▸ REQUIRED ACTION
Please copy, exactly and with no pictures, only the lines from the one containing "border-right: 1px solid" through the last line of the records.

Segment Start: DATA PROVIDED

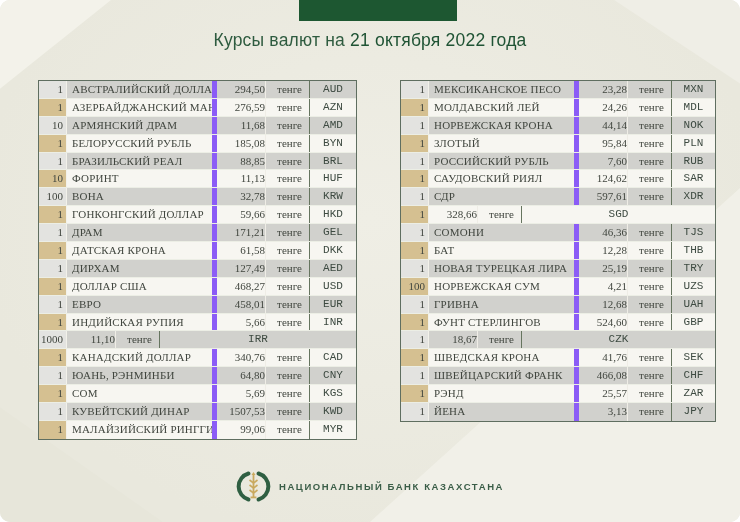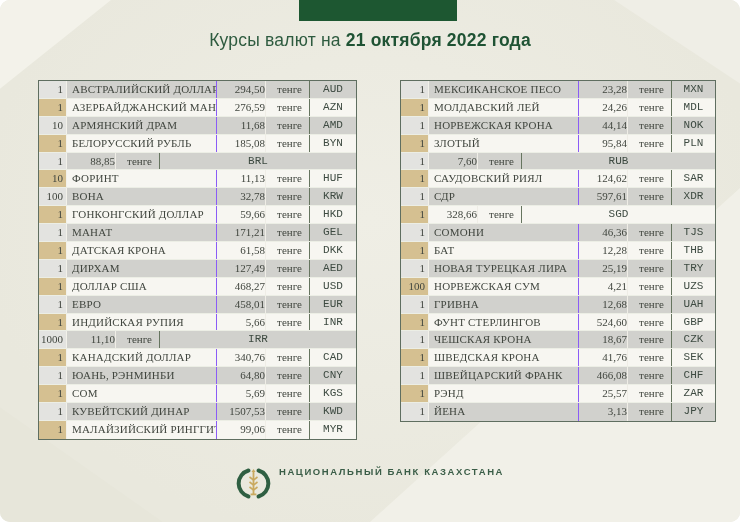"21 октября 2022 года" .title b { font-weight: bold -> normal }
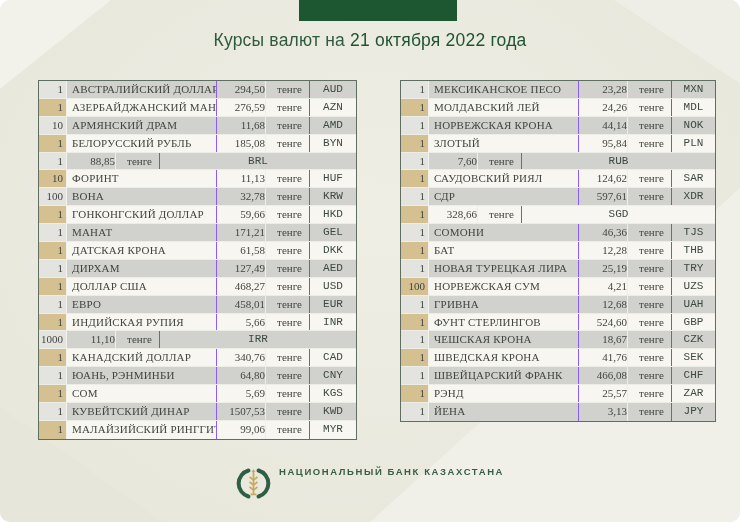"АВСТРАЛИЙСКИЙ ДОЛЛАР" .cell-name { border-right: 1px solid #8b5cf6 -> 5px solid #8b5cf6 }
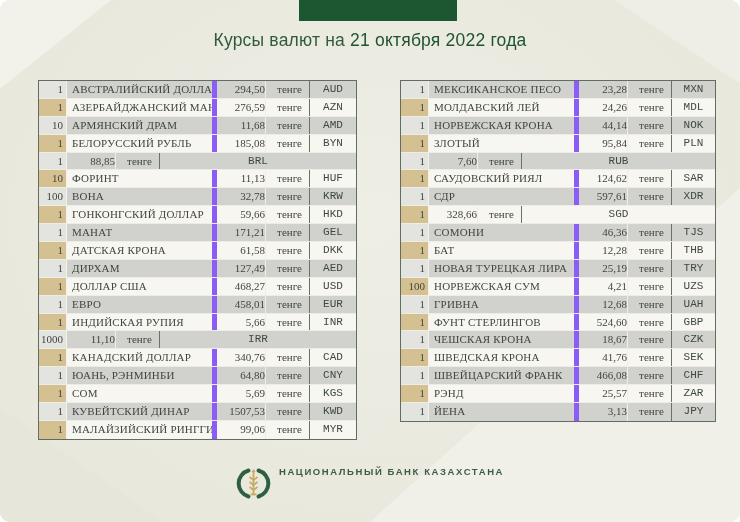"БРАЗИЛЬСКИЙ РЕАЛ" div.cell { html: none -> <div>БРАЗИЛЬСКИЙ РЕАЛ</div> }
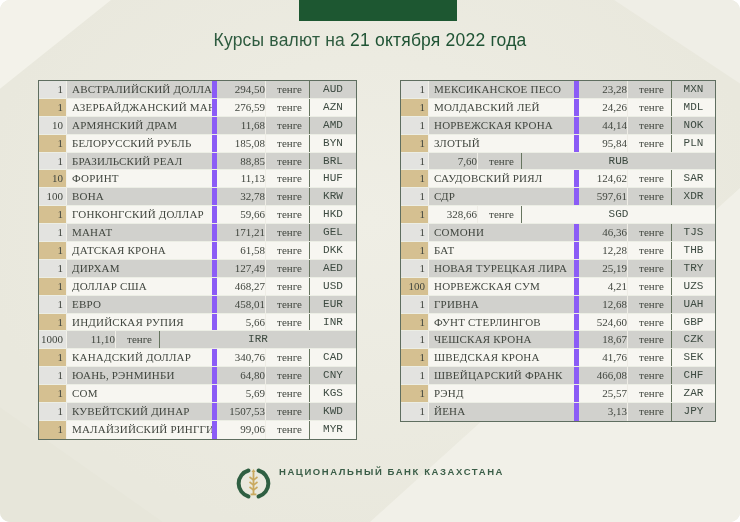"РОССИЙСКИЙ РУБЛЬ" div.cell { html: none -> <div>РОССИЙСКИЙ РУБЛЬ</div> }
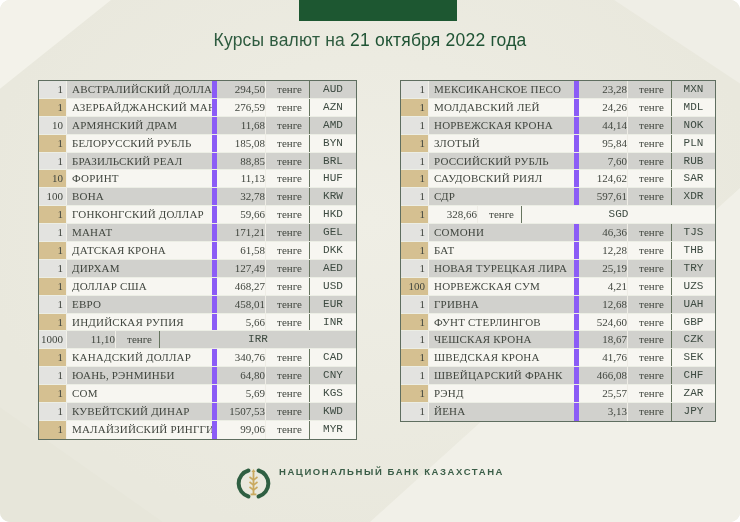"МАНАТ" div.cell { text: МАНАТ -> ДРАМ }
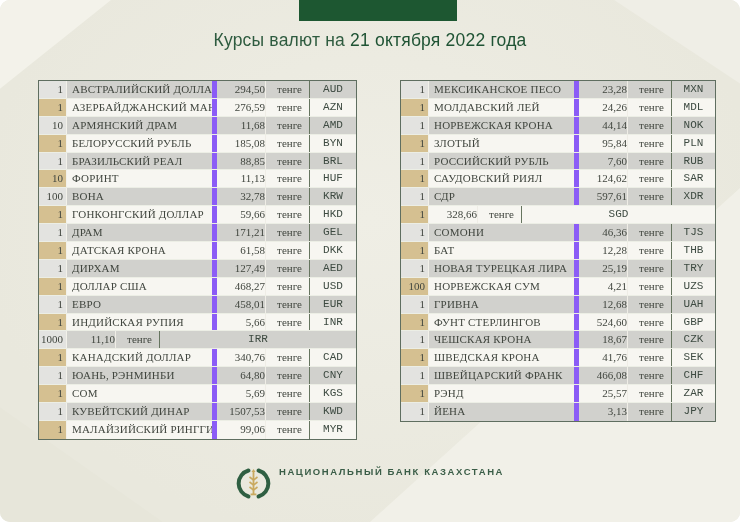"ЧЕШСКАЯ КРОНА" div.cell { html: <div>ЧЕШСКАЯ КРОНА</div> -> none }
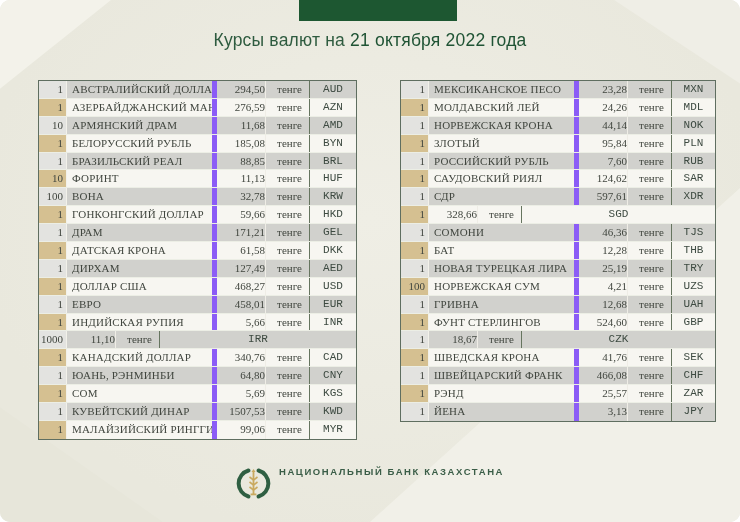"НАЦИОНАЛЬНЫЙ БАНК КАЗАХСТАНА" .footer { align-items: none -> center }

Segment End: DATA PROVIDED

▸ RESPONSE TO THE TASK
"АВСТРАЛИЙСКИЙ ДОЛЛАР" .cell-name { border-right: 1px solid #8b5cf6 -> 5px solid #8b5cf6 }
"БРАЗИЛЬСКИЙ РЕАЛ" div.cell { html: none -> <div>БРАЗИЛЬСКИЙ РЕАЛ</div> }
"РОССИЙСКИЙ РУБЛЬ" div.cell { html: none -> <div>РОССИЙСКИЙ РУБЛЬ</div> }
"МАНАТ" div.cell { text: МАНАТ -> ДРАМ }
"ЧЕШСКАЯ КРОНА" div.cell { html: <div>ЧЕШСКАЯ КРОНА</div> -> none }
"НАЦИОНАЛЬНЫЙ БАНК КАЗАХСТАНА" .footer { align-items: none -> center }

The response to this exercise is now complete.